_What is needed_
Return the data below exactly, please, but drop the pictures.

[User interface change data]
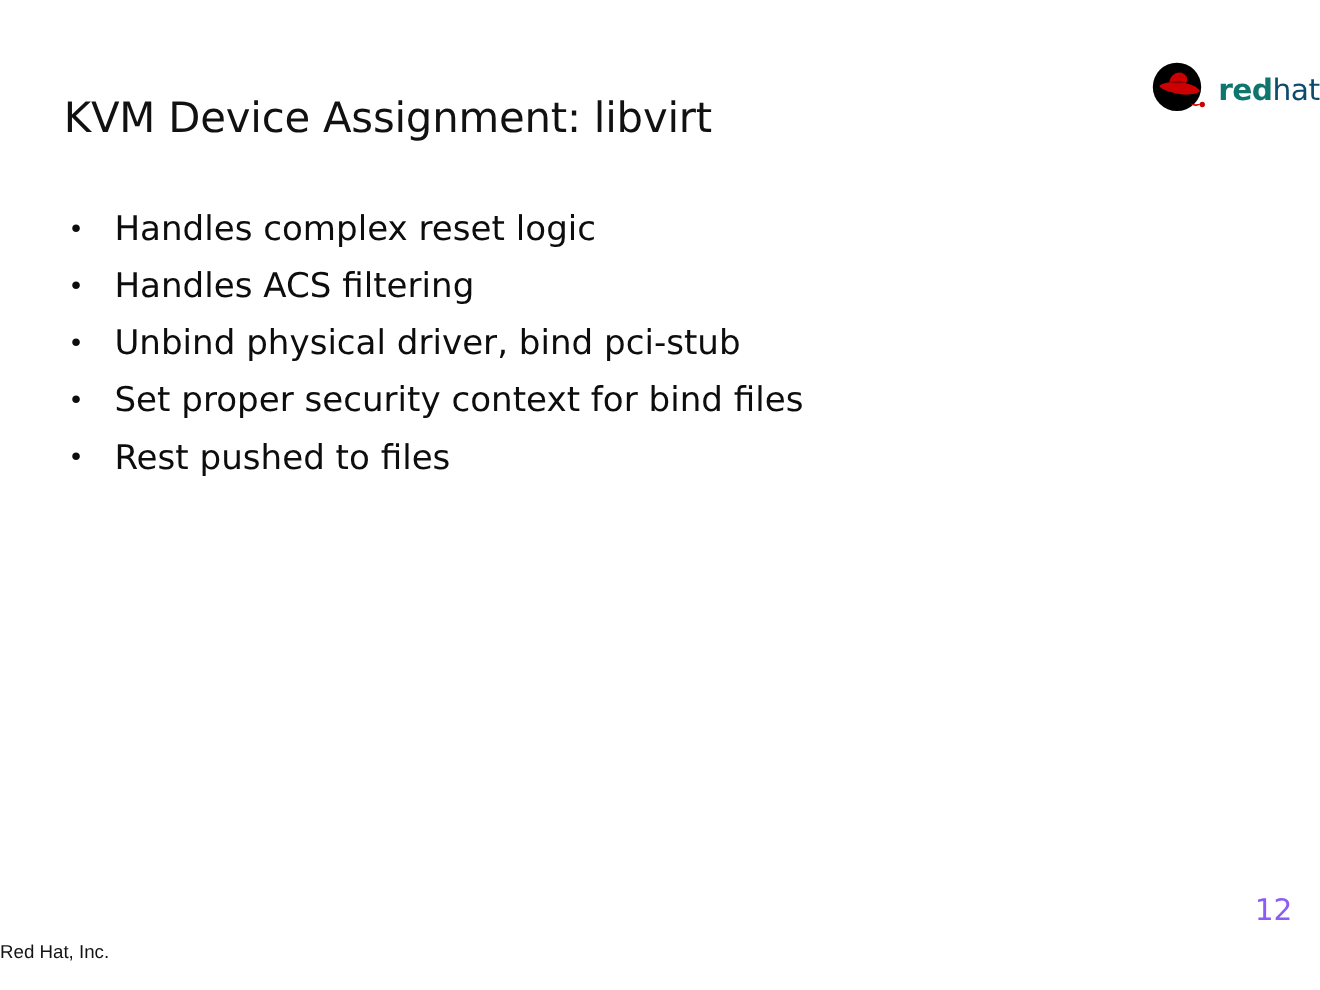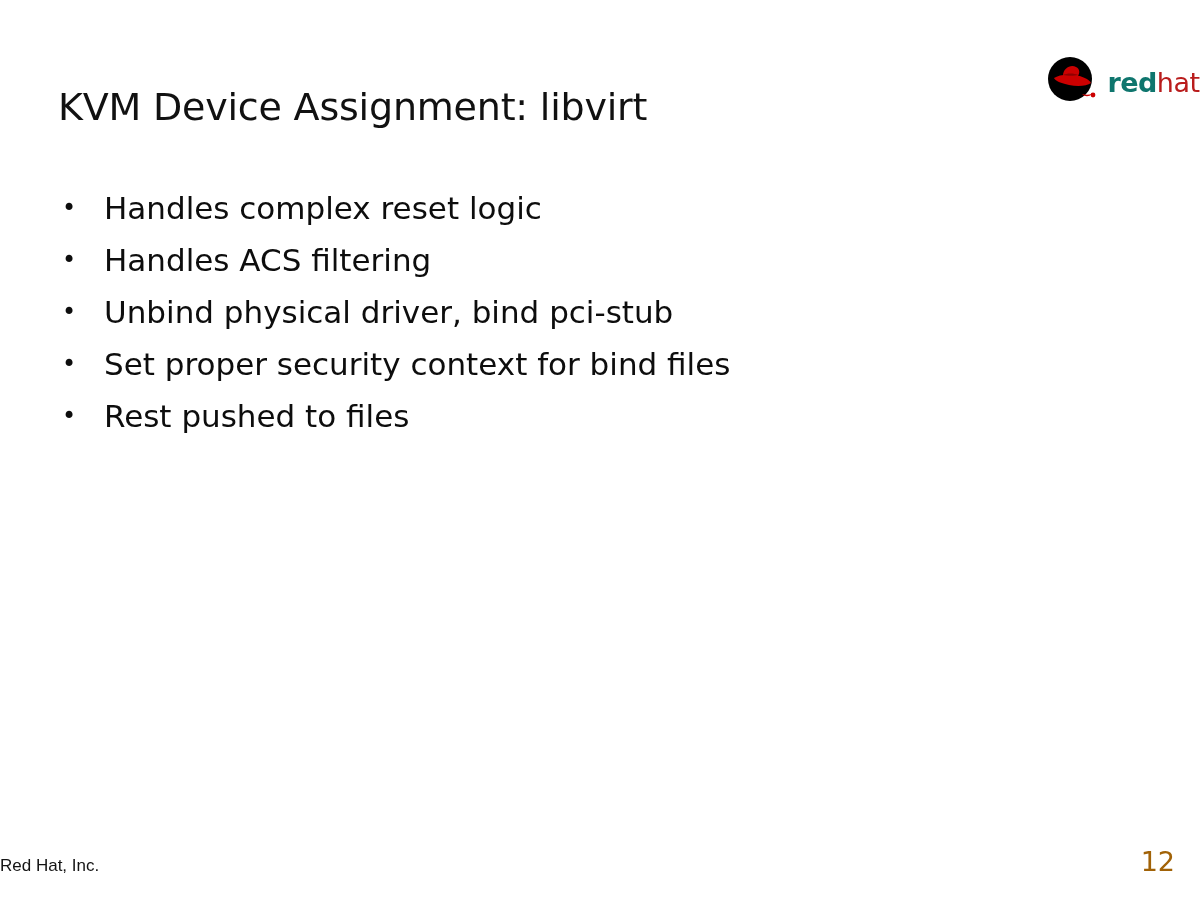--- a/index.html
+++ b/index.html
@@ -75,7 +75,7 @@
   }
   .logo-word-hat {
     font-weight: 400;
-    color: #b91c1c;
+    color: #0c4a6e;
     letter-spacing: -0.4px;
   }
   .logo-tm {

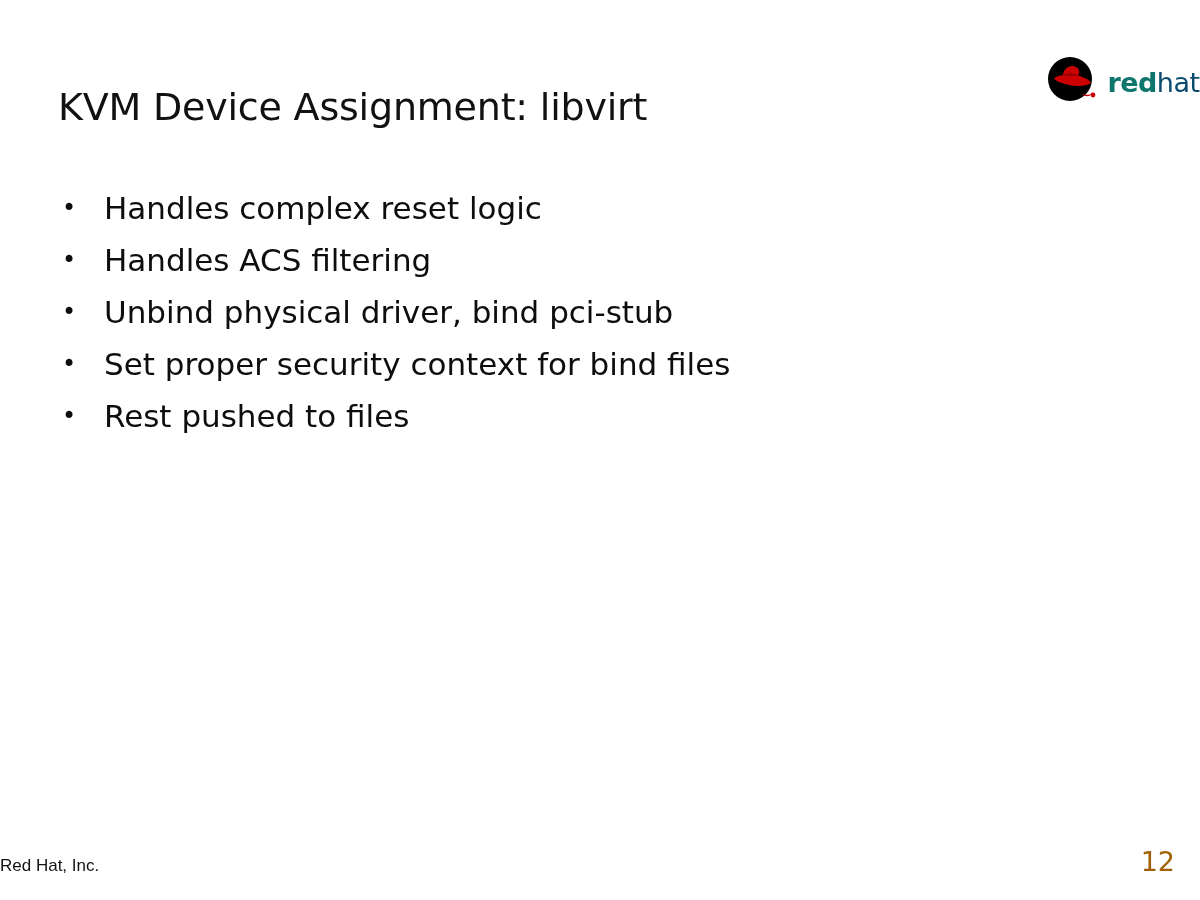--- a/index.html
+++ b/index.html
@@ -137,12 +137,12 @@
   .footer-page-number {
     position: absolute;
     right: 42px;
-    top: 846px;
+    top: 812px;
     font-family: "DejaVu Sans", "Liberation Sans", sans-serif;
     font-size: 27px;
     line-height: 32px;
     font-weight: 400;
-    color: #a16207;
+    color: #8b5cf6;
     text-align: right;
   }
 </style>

_Solved exercise_
--- a/index.html
+++ b/index.html
@@ -75,7 +75,7 @@
   }
   .logo-word-hat {
     font-weight: 400;
-    color: #b91c1c;
+    color: #0c4a6e;
     letter-spacing: -0.4px;
   }
   .logo-tm {

--- a/index.html
+++ b/index.html
@@ -137,12 +137,12 @@
   .footer-page-number {
     position: absolute;
     right: 42px;
-    top: 846px;
+    top: 812px;
     font-family: "DejaVu Sans", "Liberation Sans", sans-serif;
     font-size: 27px;
     line-height: 32px;
     font-weight: 400;
-    color: #a16207;
+    color: #8b5cf6;
     text-align: right;
   }
 </style>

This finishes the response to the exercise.